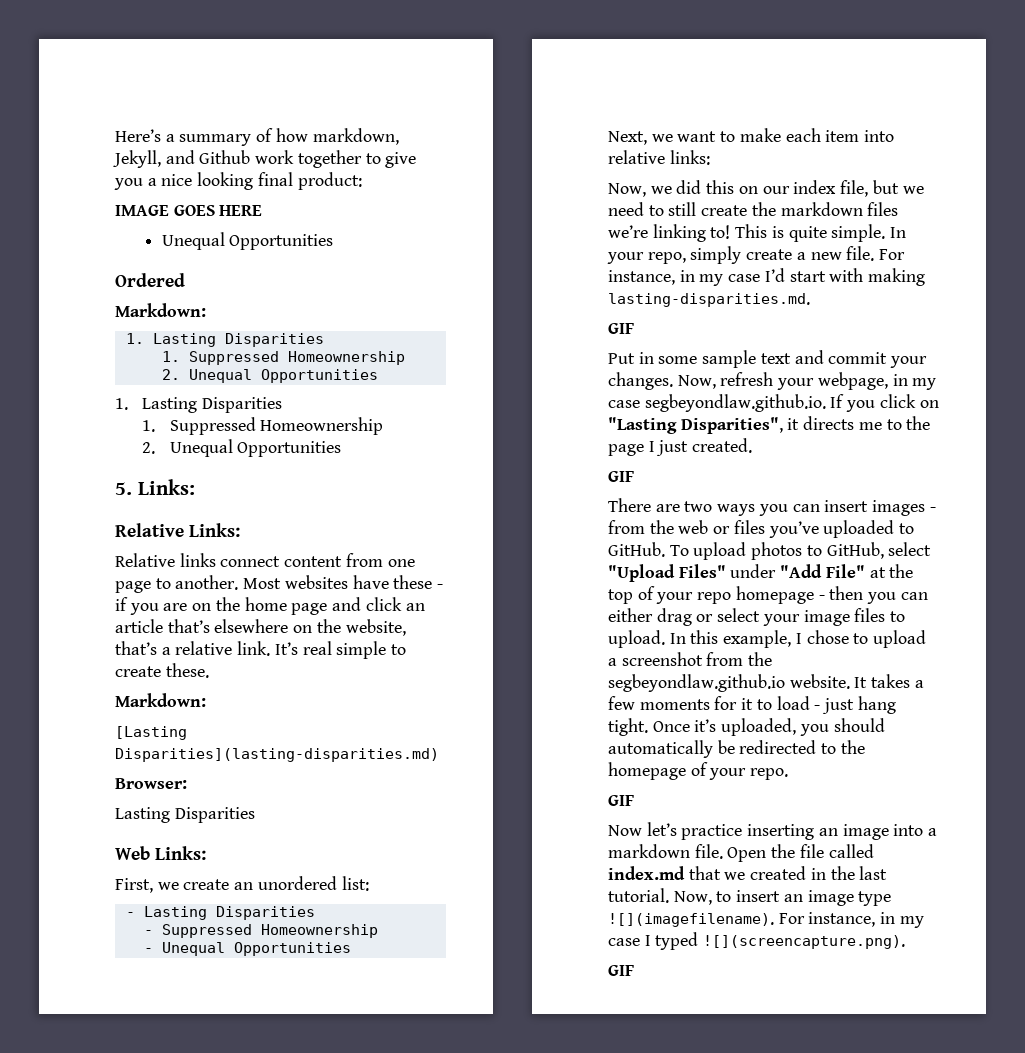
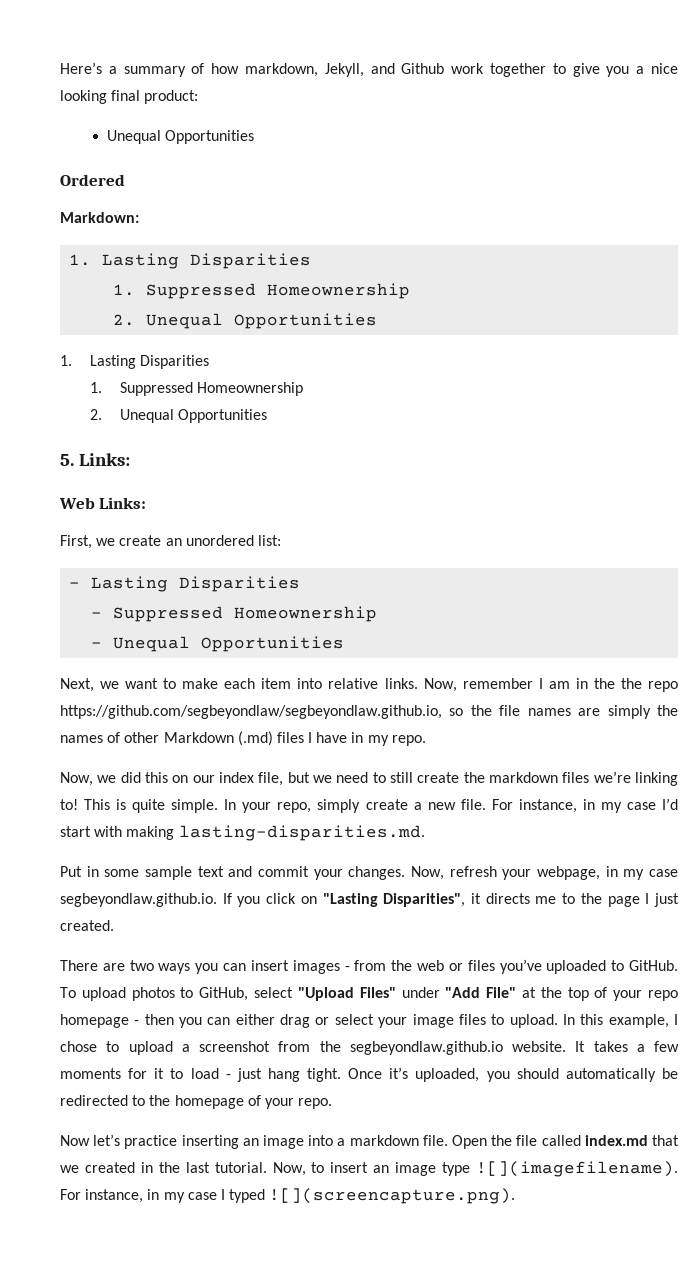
[115,205,263,216] // IMAGE GOES HERE -> (199, 97) none
[115,523,241,537] [115,553,415,567] [115,575,444,593] [115,597,425,615] [115,619,406,636] [115,641,407,659] [115,663,209,678] [115,693,206,707] [115,726,187,740] [115,748,439,762] [115,778,187,789] [115,807,255,823] // Relative Links: // Relative links connect content from one page to another. Most websites have these - if you are on the home page and click an article that’s elsewhere on the website, that’s a relative link. It’s real simple to create these. // Markdown: // [Lasting Disparities](lasting-disparities.md) // Browser: // Lasting Disparities -> (130, 459) none
[669,150,710,165] links: -> [384,678,678,692] [60,705,679,719] [60,731,426,746] links. Now, remember I am in the the repo https://github.com/segbeyondlaw/segbeyondlaw.github.io, so the file names are simply the names of other Markdown (.md) files I have in my repo.
[608,323,634,334] // GIF -> (425, 833) none
[608,471,634,482] // GIF -> (114, 925) none
[608,795,634,806] // GIF -> (333, 1103) none
[608,965,634,976] // GIF -> (516, 1196) none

────

Nothing but the lines with "none" should be returned, copied from the entries above.

[115,205,263,216] // IMAGE GOES HERE -> (199, 97) none
[115,523,241,537] [115,553,415,567] [115,575,444,593] [115,597,425,615] [115,619,406,636] [115,641,407,659] [115,663,209,678] [115,693,206,707] [115,726,187,740] [115,748,439,762] [115,778,187,789] [115,807,255,823] // Relative Links: // Relative links connect content from one page to another. Most websites have these - if you are on the home page and click an article that’s elsewhere on the website, that’s a relative link. It’s real simple to create these. // Markdown: // [Lasting Disparities](lasting-disparities.md) // Browser: // Lasting Disparities -> (130, 459) none
[608,323,634,334] // GIF -> (425, 833) none
[608,471,634,482] // GIF -> (114, 925) none
[608,795,634,806] // GIF -> (333, 1103) none
[608,965,634,976] // GIF -> (516, 1196) none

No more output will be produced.